Cruz, who is hitting .294/.359/.591 in 88 games for Baltimore, went 8-for-15 (.533), with three doubles, a home run, and three RBI in the three-game series against the Red Sox.
After hearing Lackey’s comments Baltimore manager Buck Showalter defended his slugger.
“We need to all make sure we check our own backyard before we start looking at someone else's,” Showalter said.
Ortiz did not want to speak on the record on Tuesday afternoon, preferring to let the matter simmer down. He has maintained over the years, however, that he has never been told what the substance was for which his name was included on the 2003 list. It’s hard to prove yourself innocent when you don’t know what it is you’ve done, he has said. Ortiz is the only player for whom it has never been revealed what the offending substance was.
Ortiz did not take offense at Showalter’s comment, though. He believes it was simply an admonition that any player could be teammates with someone who has used or is currently using a banned substance.
But, Ortiz also maintains he has not received a “free pass” as was suggested on MLB Network by Joe Magrane. Ortiz said he has been tested more than 60 times since 2004, and eight times this season alone. Those tests have all come back clean, he insists.
Red Sox manager John Farrell supports that claim.

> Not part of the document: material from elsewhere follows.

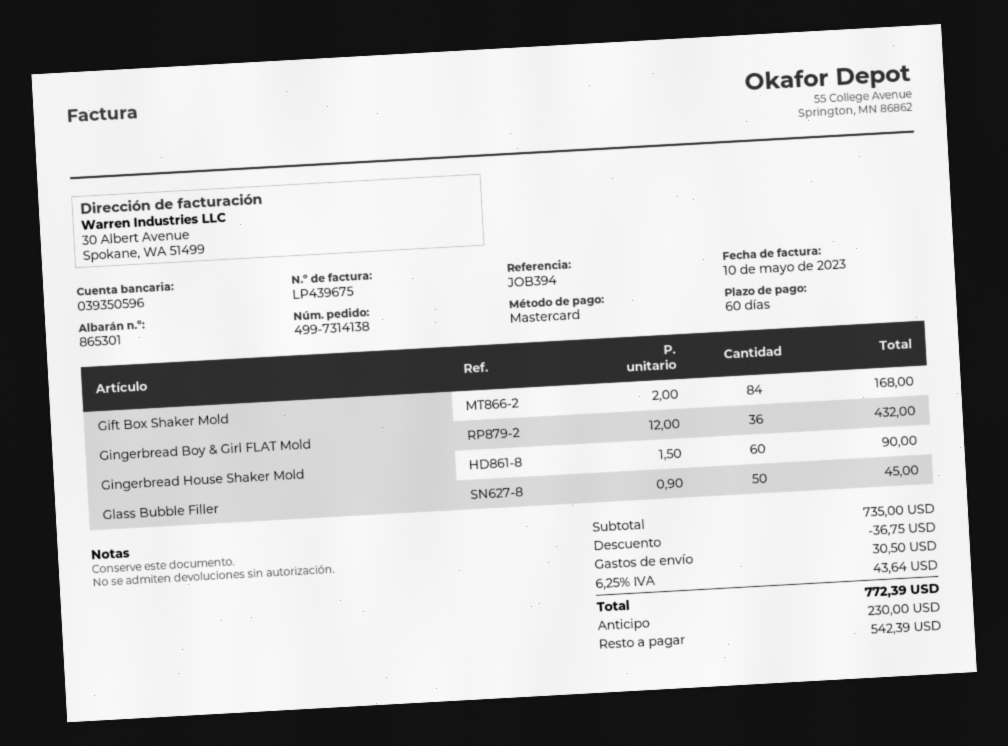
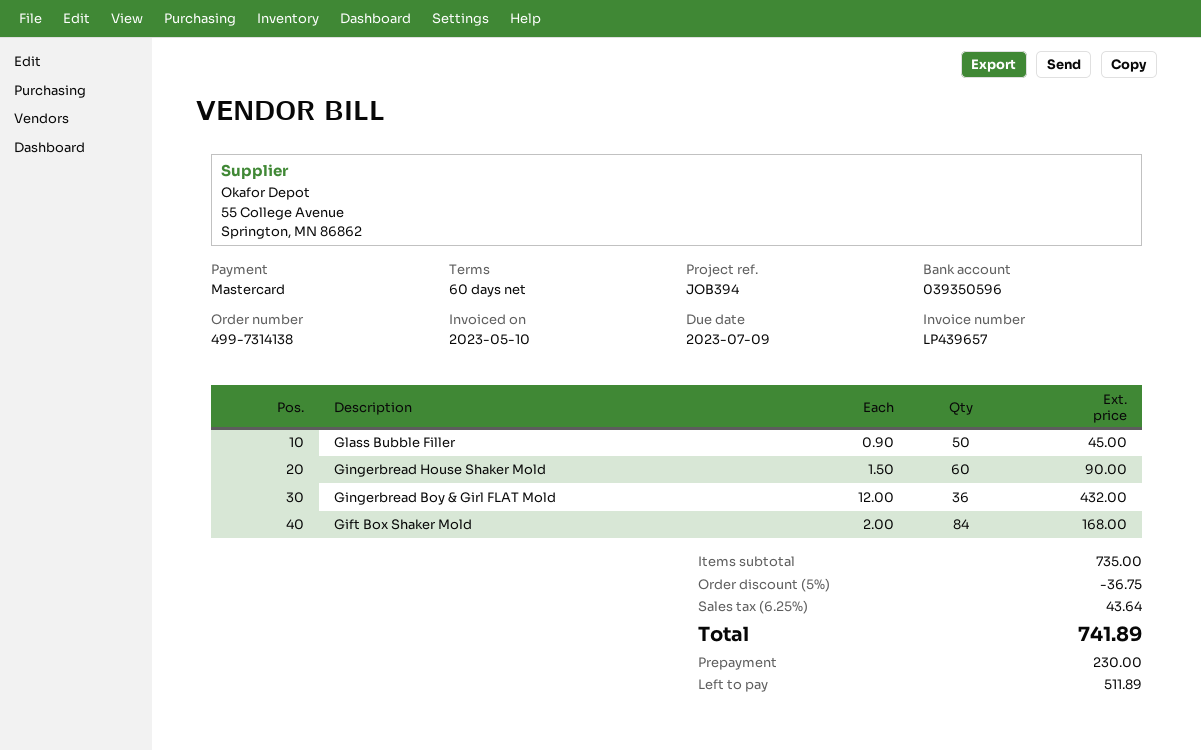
invoice number: LP439675 -> LP439657
shipping: 30.50 -> none
total: 772.39 -> 741.89
balance: 542.39 -> 511.89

“The 2003 test, I think, that’s being referred to, I don’t know how many times David has been tested since then, whatever that number is I’m sure it’s a very high one. He’s tested clean every single time,” Farrell said. “It’s unfortunate that the innuendo continues to follow him. He’s a heck of a player, one hell of a hitter.
“And there’s no reason other than hard work and talent that’s produced that.”